# Snapping at kids / strangers



## dales69 (Jul 13, 2013)

I have a female vizla that turns 3 at the end of this month. I have had her since she was a few months old. She has always been like a "baby" - good with everybody and everything. my friend looks after her during the day whilst i am at work (she has a Weimaraner and they love being together)

Suddenly in the last 3-4 months she has taken a dislike to children that come to close and to "strangers" that also get to close. If we are playing in the park she is friends with anyone who has a dog - running up to them to play, get stroked etc etc. 

But if you dont have a dog she looks at them far to seriously... And with young children she will growl and snap, and has got very close to biting a couple of people.

I have no idea what to do. I like on my own and she has had very little interaction with kids in her 3 years. 

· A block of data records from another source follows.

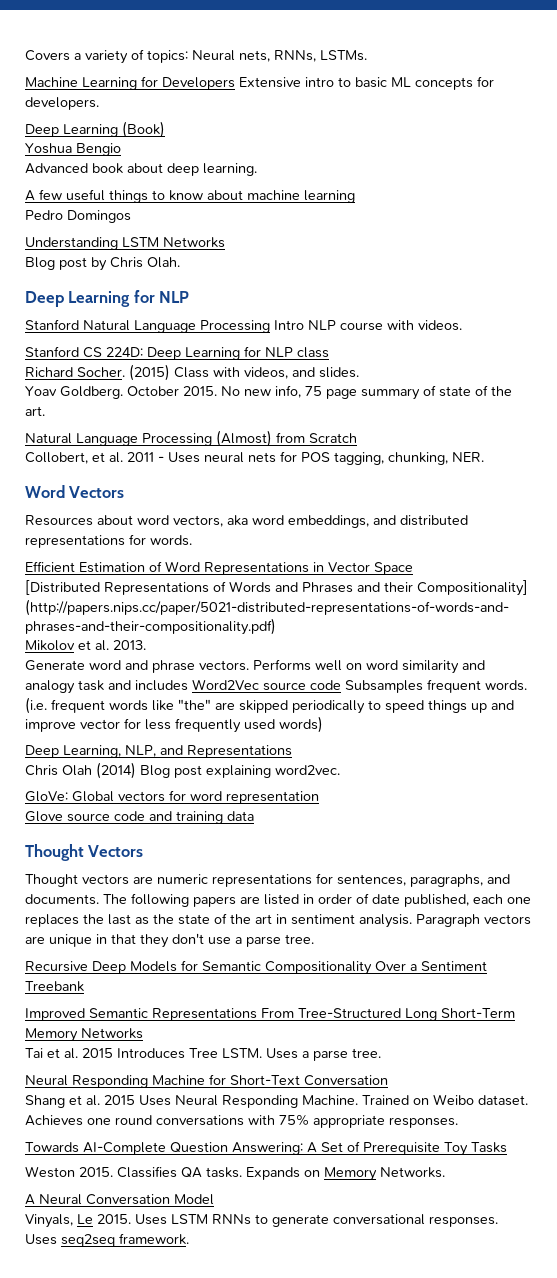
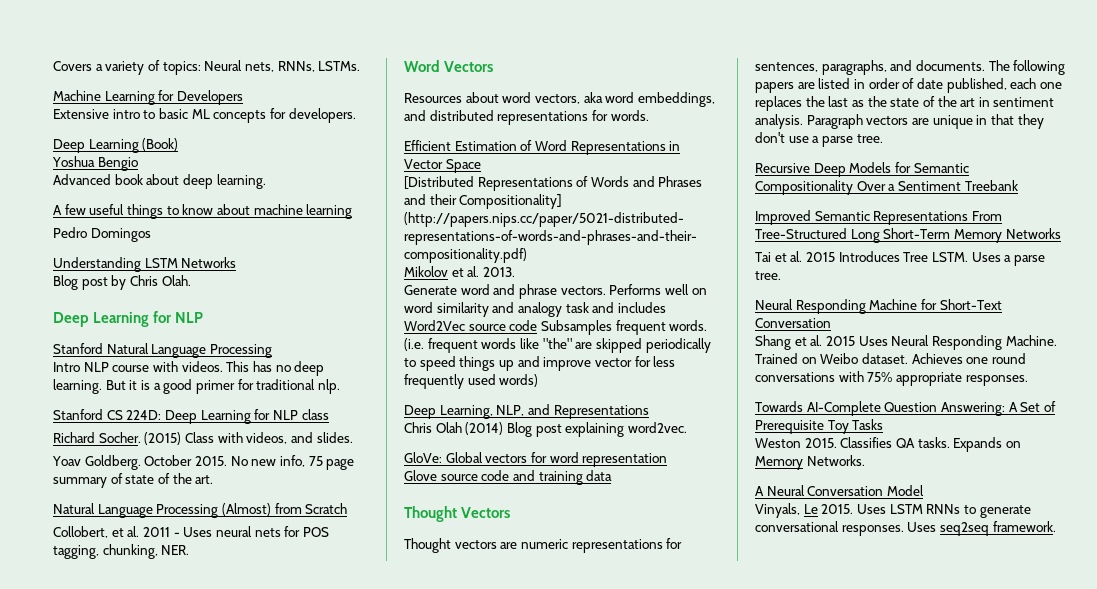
(235, 83) none -> (243, 97) //
(270, 326) none -> (272, 351) //
(462, 325) none -> [226,361,325,376] [53,379,340,394] This has no deep learning. But it is a good primer for traditional nlp.

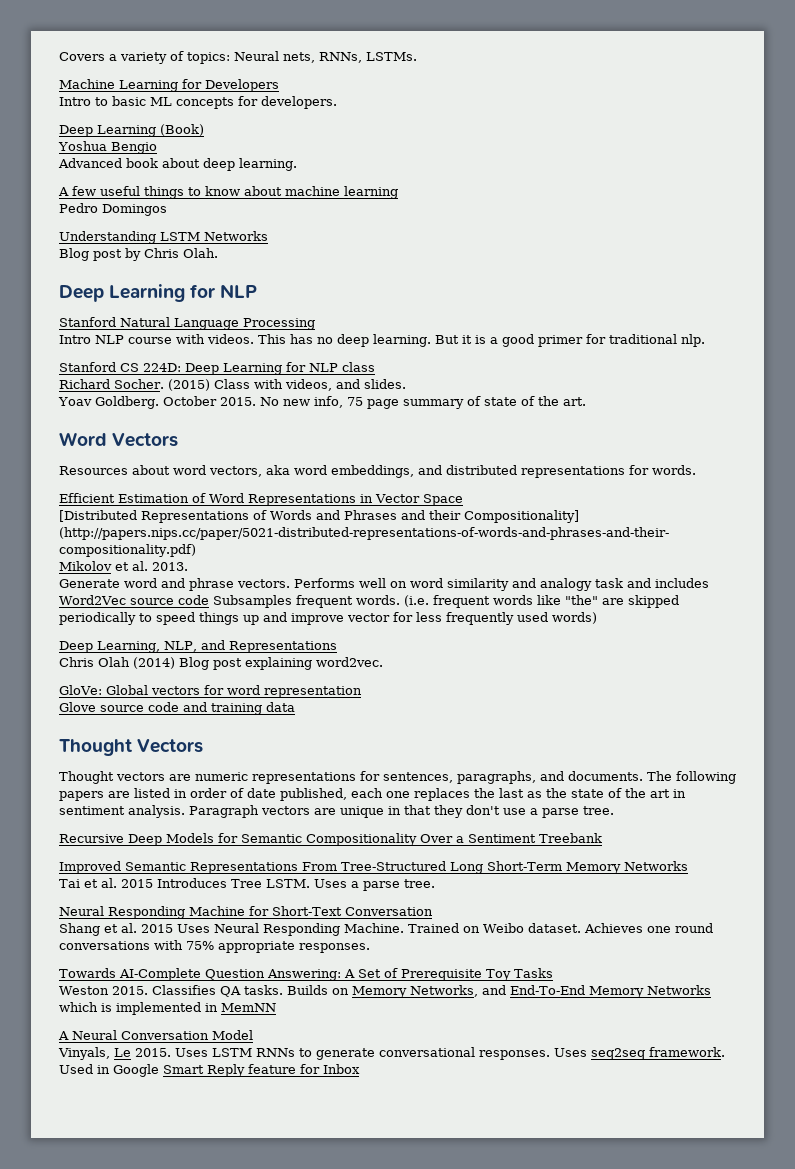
[53,109,140,119] Extensive intro -> [59,97,91,106] Intro
[53,503,348,518] [53,526,329,538] [53,544,190,559] // Natural Language Processing (Almost) from Scratch // Collobert, et al. 2011 - Uses neural nets for POS tagging, chunking, NER. -> (586, 401) none
[953,437,1003,452] Expands -> [286,985,328,995] Builds
[806,455,865,466] Networks. -> [409,985,711,998] [59,1002,276,1015] Networks, and End-To-End Memory Networks which is implemented in MemNN
(1056, 526) none -> [59,1064,360,1077] Used in Google Smart Reply feature for Inbox

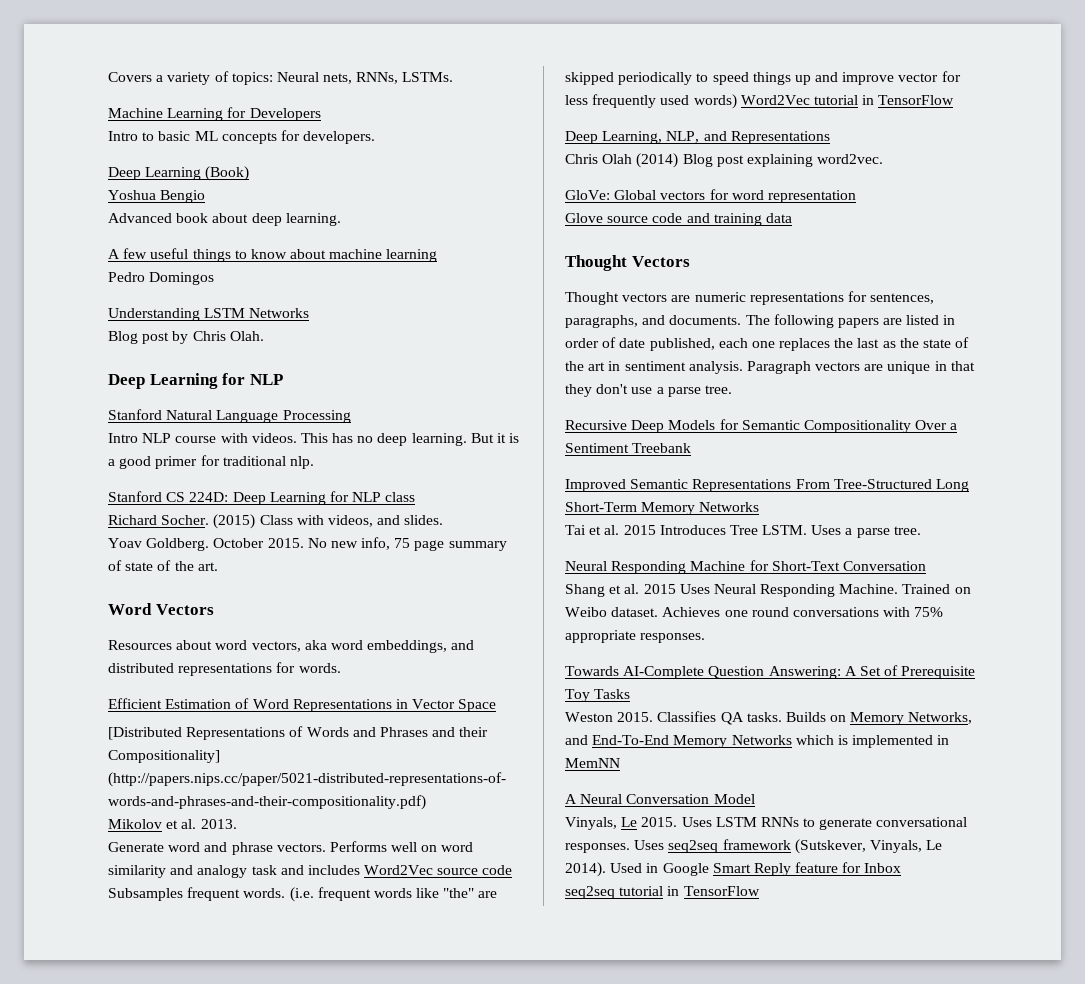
(597, 618) none -> [740,95,955,105] Word2Vec tutorial in TensorFlow
[649,1047,725,1057] framework. -> [722,839,943,854] [565,862,606,877] framework (Sutskever, Vinyals, Le 2014).
(360, 1069) none -> [565,886,760,899] // seq2seq tutorial in TensorFlow

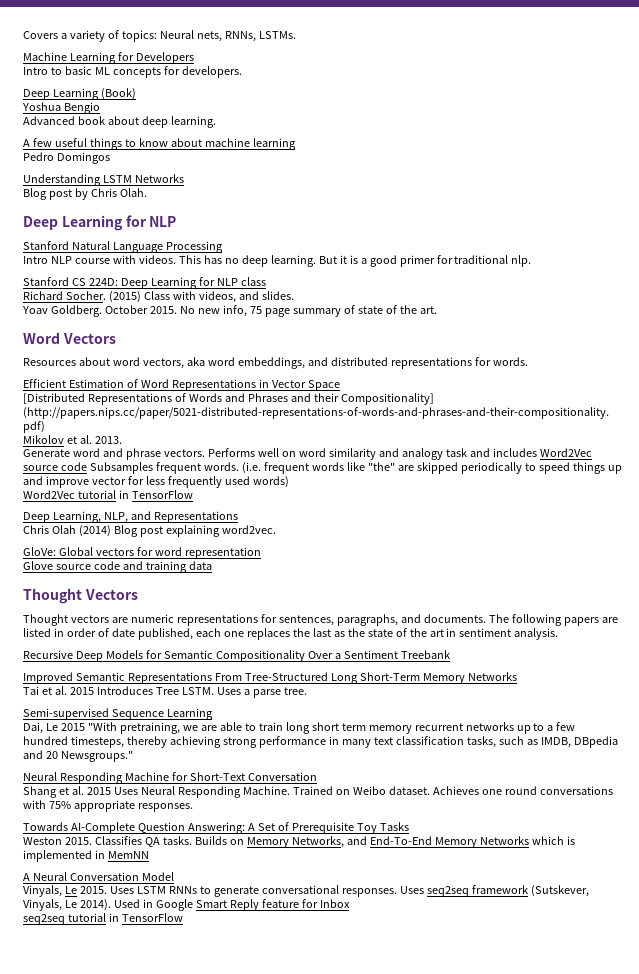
(737, 101) none -> (289, 482) //
[746,361,975,374] [565,384,732,397] Paragraph vectors are unique in that they don't use a parse tree. -> (559, 634) none
(921, 530) none -> [23,708,213,720] [23,722,576,734] [23,736,618,748] [23,750,133,762] // Semi-supervised Sequence Learning // Dai, Le 2015 "With pretraining, we are able to train long short term memory recurrent networks up to a few hundred timesteps, thereby achieving strong performance in many text classification tasks, such as IMDB, DBpedia and 20 Newsgroups."

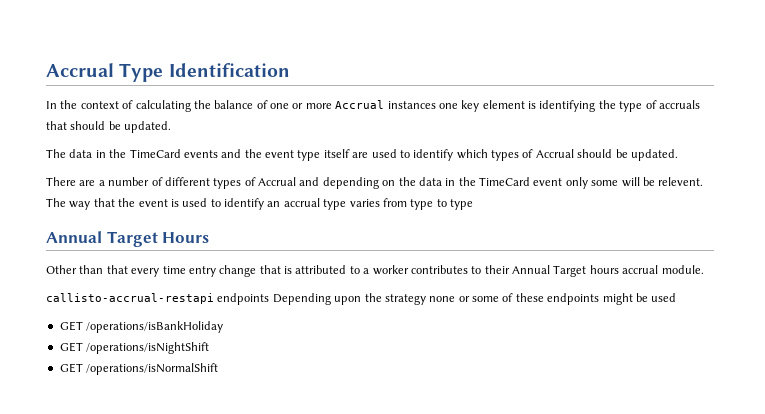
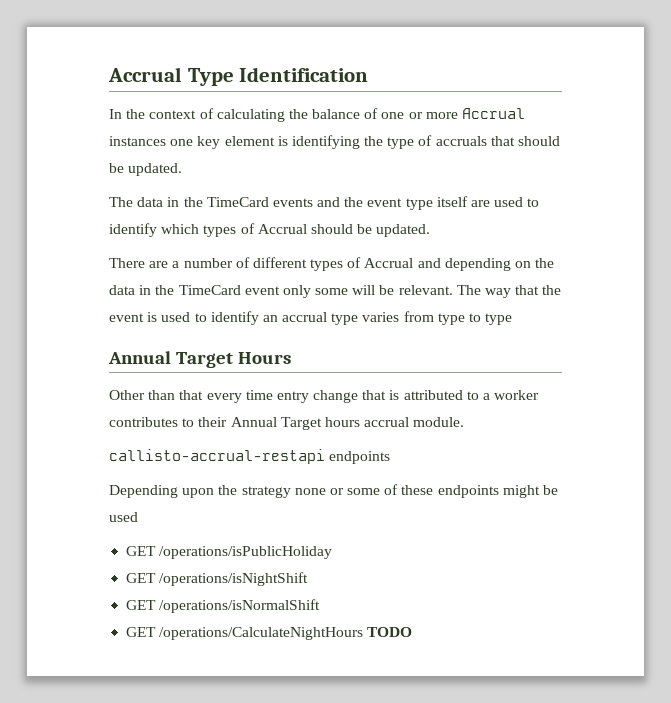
[658,177,704,186] relevent. -> [398,285,453,295] relevant.
(270, 299) none -> (391, 457) //
[86,321,224,333] /operations/isBankHoliday -> [159,546,333,559] /operations/isPublicHoliday
(219, 369) none -> [126,627,413,640] // GET /operations/CalculateNightHours TODO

But now she is starting to scare me with her reactions. Its like she is trying to protect me from anyone that gets close.

I would appreciate any advise.


----------



## lonestar (Jun 2, 2013)

Hi Dale,

The likely culprit here is some bad interaction(s) whilst in the care of your friend during the day. Ask her about this. Typically, 3 year olds don't develop things like this out of the blue, it's usually associated with some experiences. Especially if you live alone and dont have a lot of interactions with kids, a sudden exposure to their typically intrusive, unpredictable, loud style of interaction can freak your V out.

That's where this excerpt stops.